DIRECTIONS FOR THIS TASK
Search the entries for the word "with". Copy each line in which it is found.

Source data

━━━━━━━━

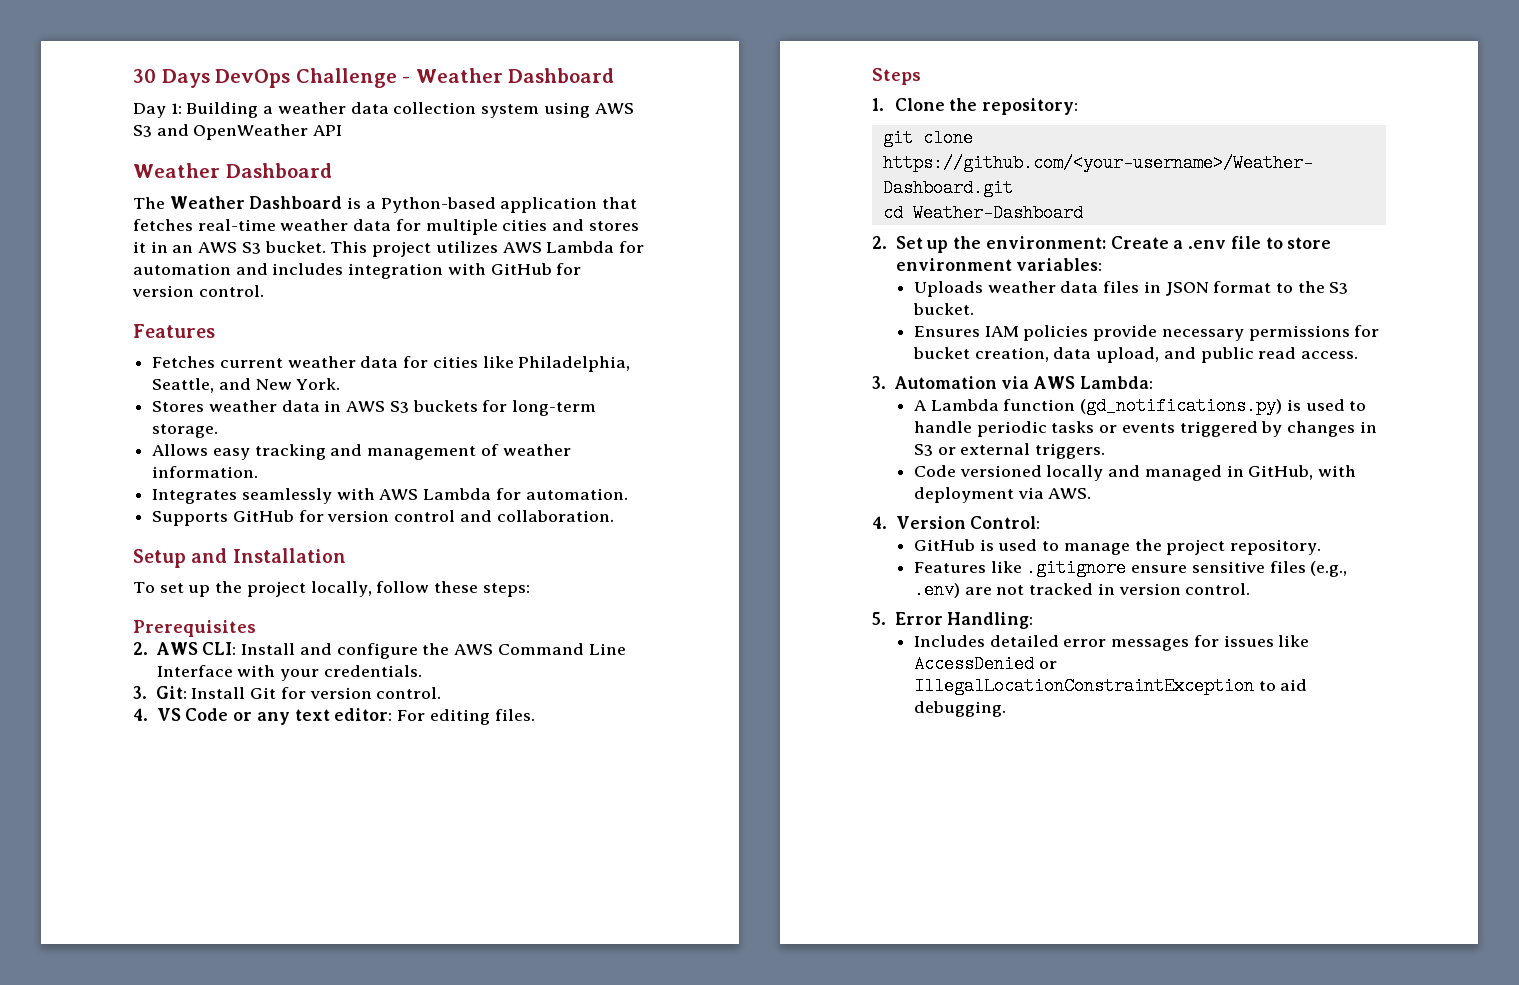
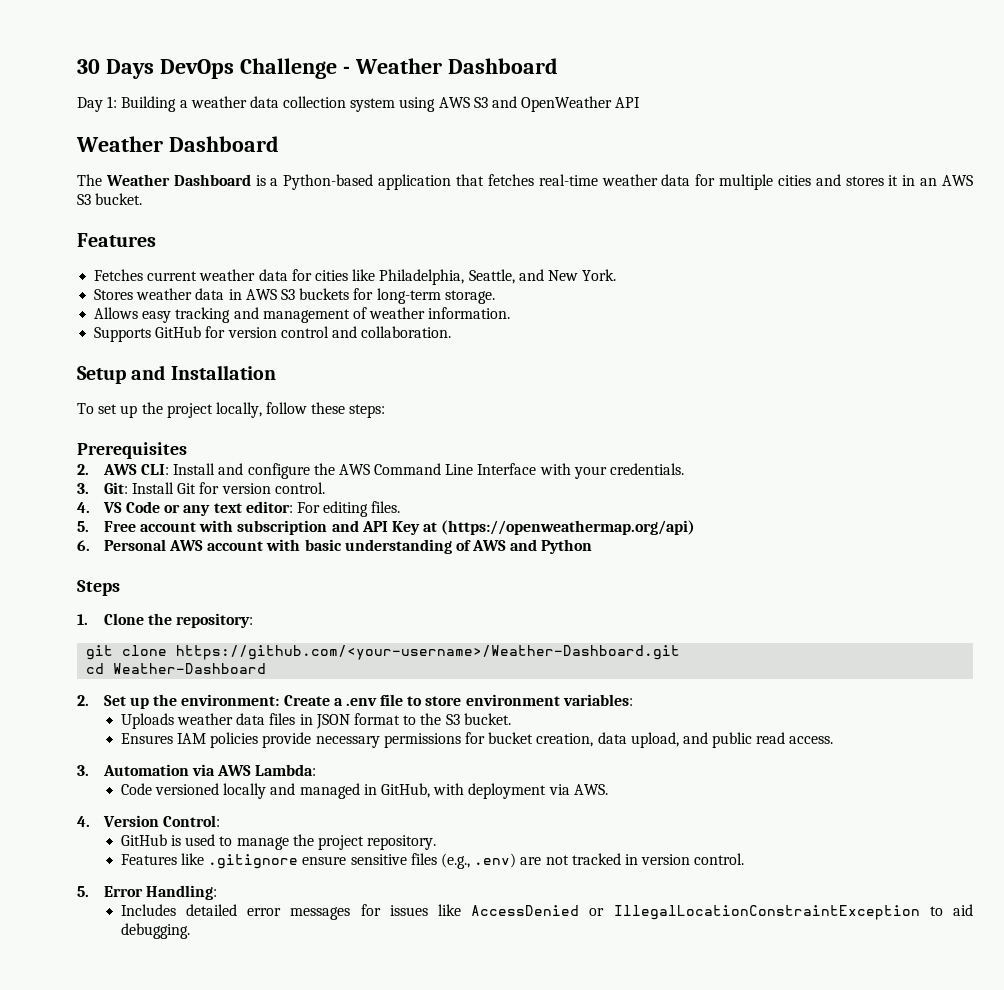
- This project utilizes AWS Lambda for automation and includes integration with GitHub for version control.
- Integrates seamlessly with AWS Lambda for automation.
+ 5. Free account with subscription and API Key at (https://openweathermap.org/api)
+ 6. Personal AWS account with basic understanding of AWS and Python
- A Lambda function (gd_notifications.py) is used to handle periodic tasks or events triggered by changes in S3 or external triggers.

━━━━━━━━

OUTPUT FOR THIS EXERCISE
- This project utilizes AWS Lambda for automation and includes integration with GitHub for version control.
- Integrates seamlessly with AWS Lambda for automation.
+ 5. Free account with subscription and API Key at (https://openweathermap.org/api)
+ 6. Personal AWS account with basic understanding of AWS and Python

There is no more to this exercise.